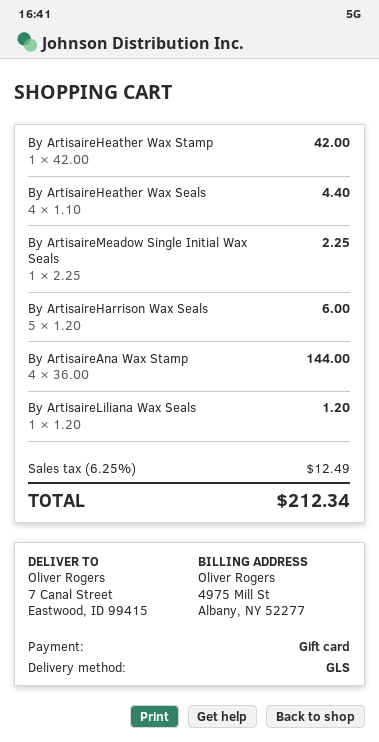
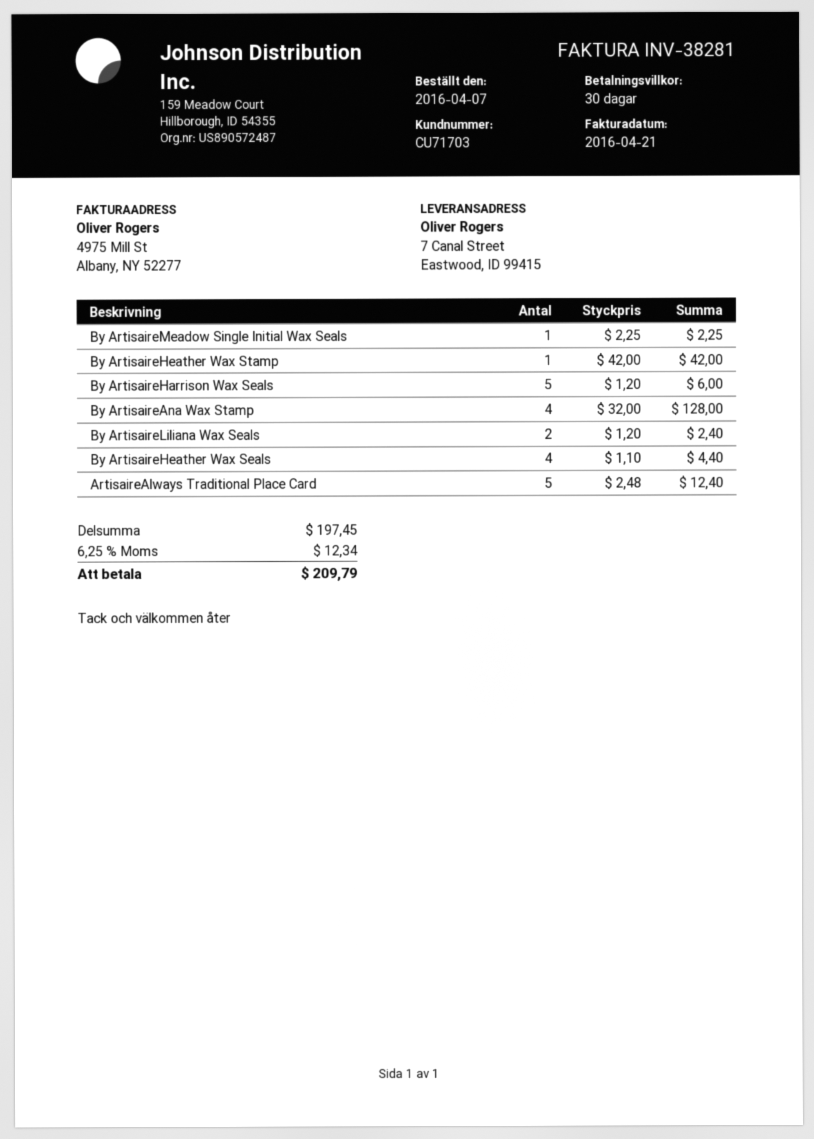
By ArtisaireAna Wax Stamp: 4 x 36.00 = 144.00 -> 4 x 32.00 = 128.00
By ArtisaireLiliana Wax Seals: 1 x 1.20 = 1.20 -> 2 x 1.20 = 2.40
ArtisaireAlways Traditional Place Card: none -> 5 x 2.48 = 12.40
tax: 6.25% = 12.49 -> 6.25% = 12.34
total: 212.34 -> 209.79

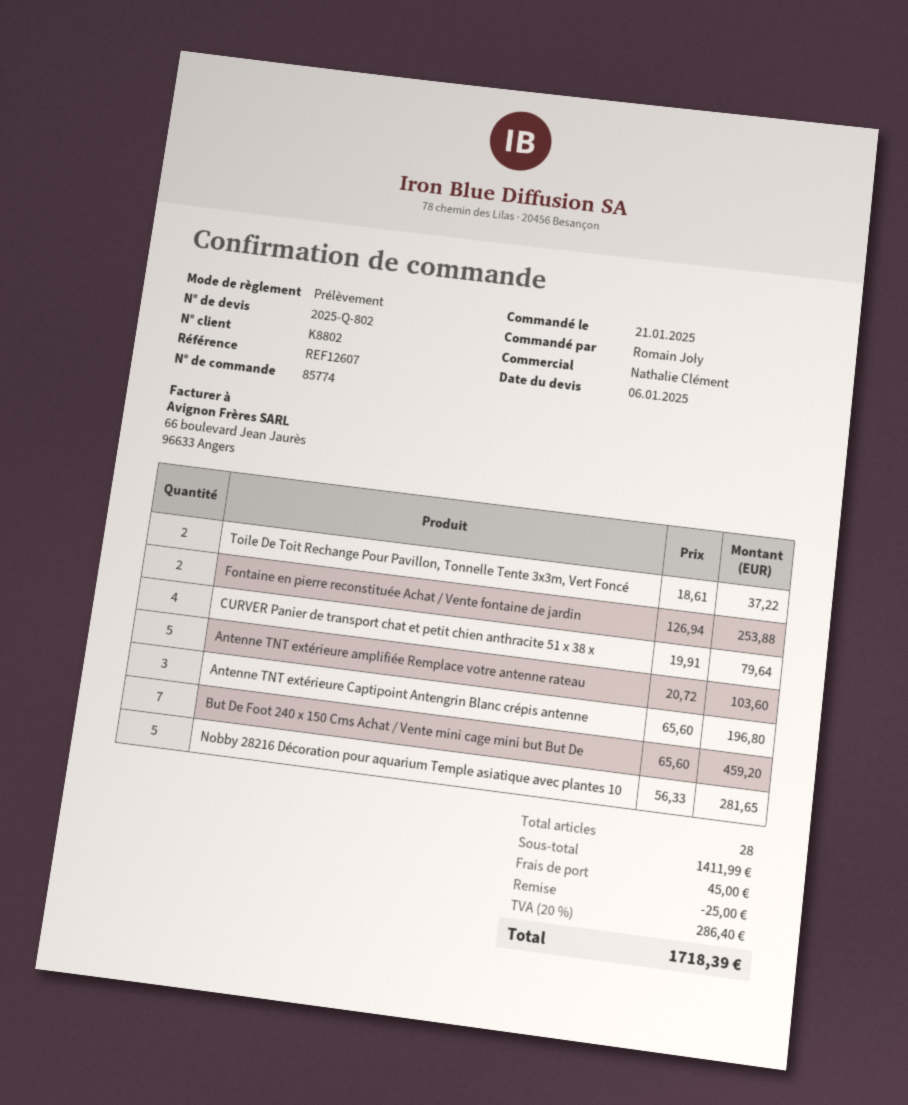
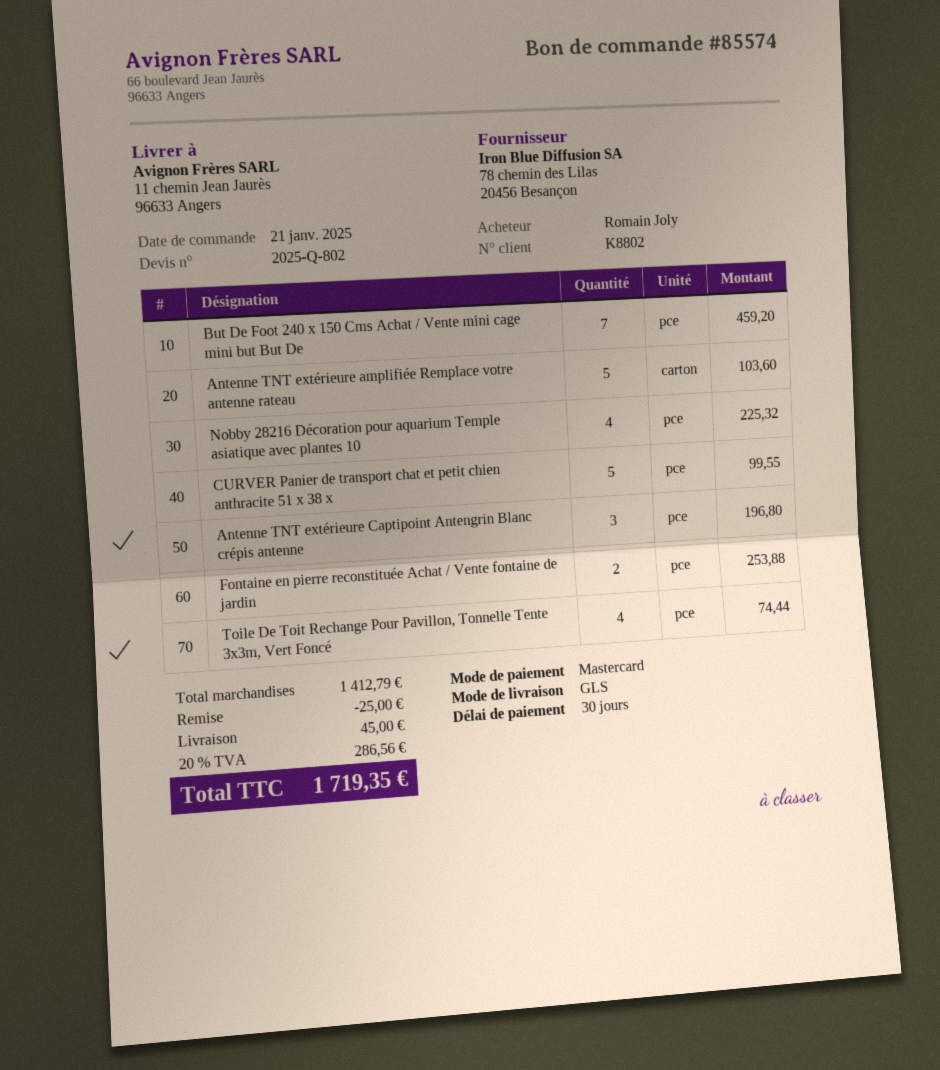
order number: 85774 -> 85574
payment method: direct debit -> Mastercard
Toile De Toit Rechange Pour Pavillon, Tonnelle Tente 3x3m, Vert Foncé: 2 for 37.22 -> 4 for 74.44
CURVER Panier de transport chat et petit chien anthracite 51 x 38 x: 4 for 79.64 -> 5 for 99.55
Nobby 28216 Décoration pour aquarium Temple asiatique avec plantes 10: 5 for 281.65 -> 4 for 225.32
subtotal: 1411.99 -> 1412.79
tax: 20% = 286.40 -> 20% = 286.56
total: 1718.39 -> 1719.35

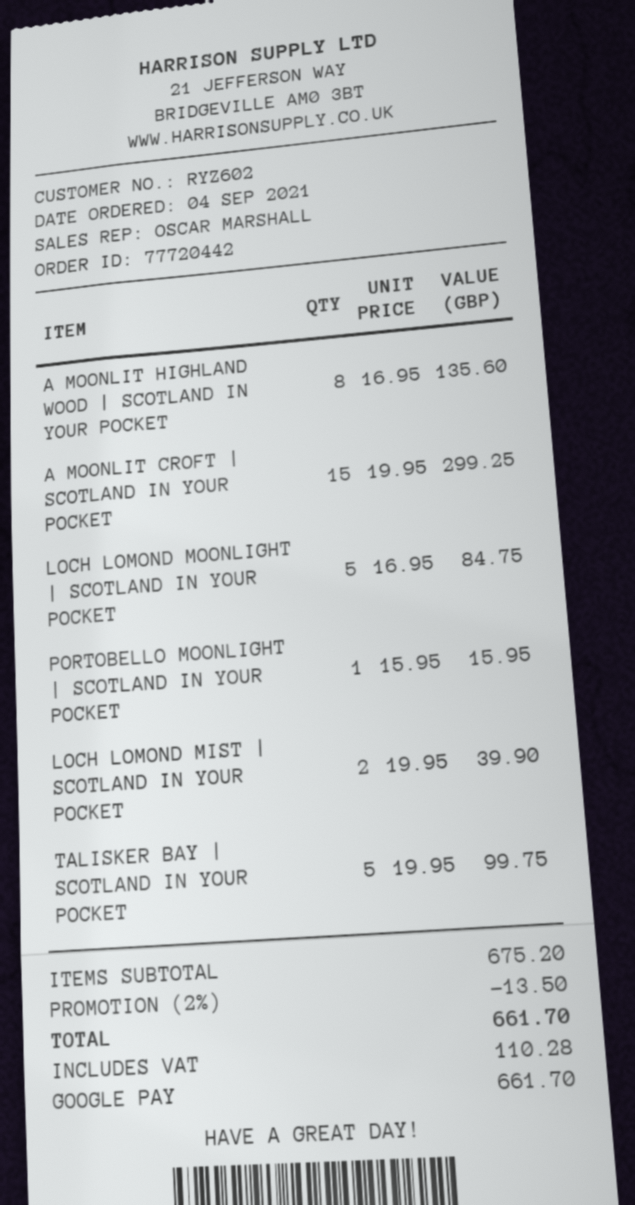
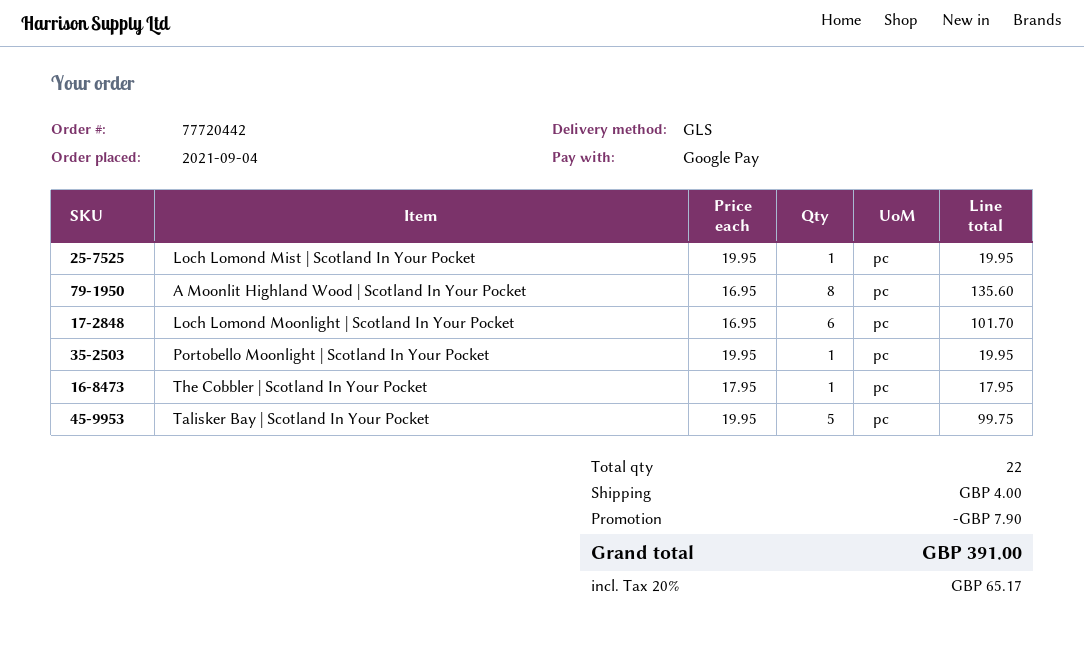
A MOONLIT CROFT | SCOTLAND IN YOUR POCKET: 15 x 19.95 = 299.25 -> none
LOCH LOMOND MOONLIGHT | SCOTLAND IN YOUR POCKET: 5 x 16.95 = 84.75 -> 6 x 16.95 = 101.70
PORTOBELLO MOONLIGHT | SCOTLAND IN YOUR POCKET: 1 x 15.95 = 15.95 -> 1 x 19.95 = 19.95
LOCH LOMOND MIST | SCOTLAND IN YOUR POCKET: 2 x 19.95 = 39.90 -> 1 x 19.95 = 19.95
The Cobbler | Scotland In Your Pocket: none -> 1 x 17.95 = 17.95
discount: 13.50 -> 7.90
shipping: none -> 4.00
tax: 110.28 -> 65.17
total: 661.70 -> 391.00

══════

> _Try it_
Your task is to return every entry exactly as it was written, with the pictures removed.

> _Answer space_
By ArtisaireAna Wax Stamp: 4 x 36.00 = 144.00 -> 4 x 32.00 = 128.00
By ArtisaireLiliana Wax Seals: 1 x 1.20 = 1.20 -> 2 x 1.20 = 2.40
ArtisaireAlways Traditional Place Card: none -> 5 x 2.48 = 12.40
tax: 6.25% = 12.49 -> 6.25% = 12.34
total: 212.34 -> 209.79

order number: 85774 -> 85574
payment method: direct debit -> Mastercard
Toile De Toit Rechange Pour Pavillon, Tonnelle Tente 3x3m, Vert Foncé: 2 for 37.22 -> 4 for 74.44
CURVER Panier de transport chat et petit chien anthracite 51 x 38 x: 4 for 79.64 -> 5 for 99.55
Nobby 28216 Décoration pour aquarium Temple asiatique avec plantes 10: 5 for 281.65 -> 4 for 225.32
subtotal: 1411.99 -> 1412.79
tax: 20% = 286.40 -> 20% = 286.56
total: 1718.39 -> 1719.35

A MOONLIT CROFT | SCOTLAND IN YOUR POCKET: 15 x 19.95 = 299.25 -> none
LOCH LOMOND MOONLIGHT | SCOTLAND IN YOUR POCKET: 5 x 16.95 = 84.75 -> 6 x 16.95 = 101.70
PORTOBELLO MOONLIGHT | SCOTLAND IN YOUR POCKET: 1 x 15.95 = 15.95 -> 1 x 19.95 = 19.95
LOCH LOMOND MIST | SCOTLAND IN YOUR POCKET: 2 x 19.95 = 39.90 -> 1 x 19.95 = 19.95
The Cobbler | Scotland In Your Pocket: none -> 1 x 17.95 = 17.95
discount: 13.50 -> 7.90
shipping: none -> 4.00
tax: 110.28 -> 65.17
total: 661.70 -> 391.00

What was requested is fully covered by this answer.